*Problem to solve*
Each entry, as given, must be output unchanged.

Collection entries:

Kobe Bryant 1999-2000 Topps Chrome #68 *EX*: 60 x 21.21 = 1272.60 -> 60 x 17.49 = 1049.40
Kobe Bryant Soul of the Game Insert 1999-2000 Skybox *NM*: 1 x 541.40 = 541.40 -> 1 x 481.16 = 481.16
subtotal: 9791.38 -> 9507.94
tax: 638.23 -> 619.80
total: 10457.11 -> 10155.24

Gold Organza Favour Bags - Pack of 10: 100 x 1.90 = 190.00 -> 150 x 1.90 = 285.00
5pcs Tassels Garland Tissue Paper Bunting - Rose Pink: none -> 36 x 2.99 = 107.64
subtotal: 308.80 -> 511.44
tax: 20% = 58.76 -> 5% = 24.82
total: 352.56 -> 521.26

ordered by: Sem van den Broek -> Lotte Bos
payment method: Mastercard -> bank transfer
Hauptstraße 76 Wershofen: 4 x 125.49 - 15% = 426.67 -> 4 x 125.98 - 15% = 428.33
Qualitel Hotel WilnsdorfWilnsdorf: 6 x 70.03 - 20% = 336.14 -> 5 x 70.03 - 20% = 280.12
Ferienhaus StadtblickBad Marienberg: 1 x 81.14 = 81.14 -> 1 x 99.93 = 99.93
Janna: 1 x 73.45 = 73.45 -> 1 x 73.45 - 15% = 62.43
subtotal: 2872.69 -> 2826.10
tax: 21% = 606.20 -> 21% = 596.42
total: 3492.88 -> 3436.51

*Output for this task*
Kobe Bryant 1999-2000 Topps Chrome #68 *EX*: 60 x 21.21 = 1272.60 -> 60 x 17.49 = 1049.40
Kobe Bryant Soul of the Game Insert 1999-2000 Skybox *NM*: 1 x 541.40 = 541.40 -> 1 x 481.16 = 481.16
subtotal: 9791.38 -> 9507.94
tax: 638.23 -> 619.80
total: 10457.11 -> 10155.24

Gold Organza Favour Bags - Pack of 10: 100 x 1.90 = 190.00 -> 150 x 1.90 = 285.00
5pcs Tassels Garland Tissue Paper Bunting - Rose Pink: none -> 36 x 2.99 = 107.64
subtotal: 308.80 -> 511.44
tax: 20% = 58.76 -> 5% = 24.82
total: 352.56 -> 521.26

ordered by: Sem van den Broek -> Lotte Bos
payment method: Mastercard -> bank transfer
Hauptstraße 76 Wershofen: 4 x 125.49 - 15% = 426.67 -> 4 x 125.98 - 15% = 428.33
Qualitel Hotel WilnsdorfWilnsdorf: 6 x 70.03 - 20% = 336.14 -> 5 x 70.03 - 20% = 280.12
Ferienhaus StadtblickBad Marienberg: 1 x 81.14 = 81.14 -> 1 x 99.93 = 99.93
Janna: 1 x 73.45 = 73.45 -> 1 x 73.45 - 15% = 62.43
subtotal: 2872.69 -> 2826.10
tax: 21% = 606.20 -> 21% = 596.42
total: 3492.88 -> 3436.51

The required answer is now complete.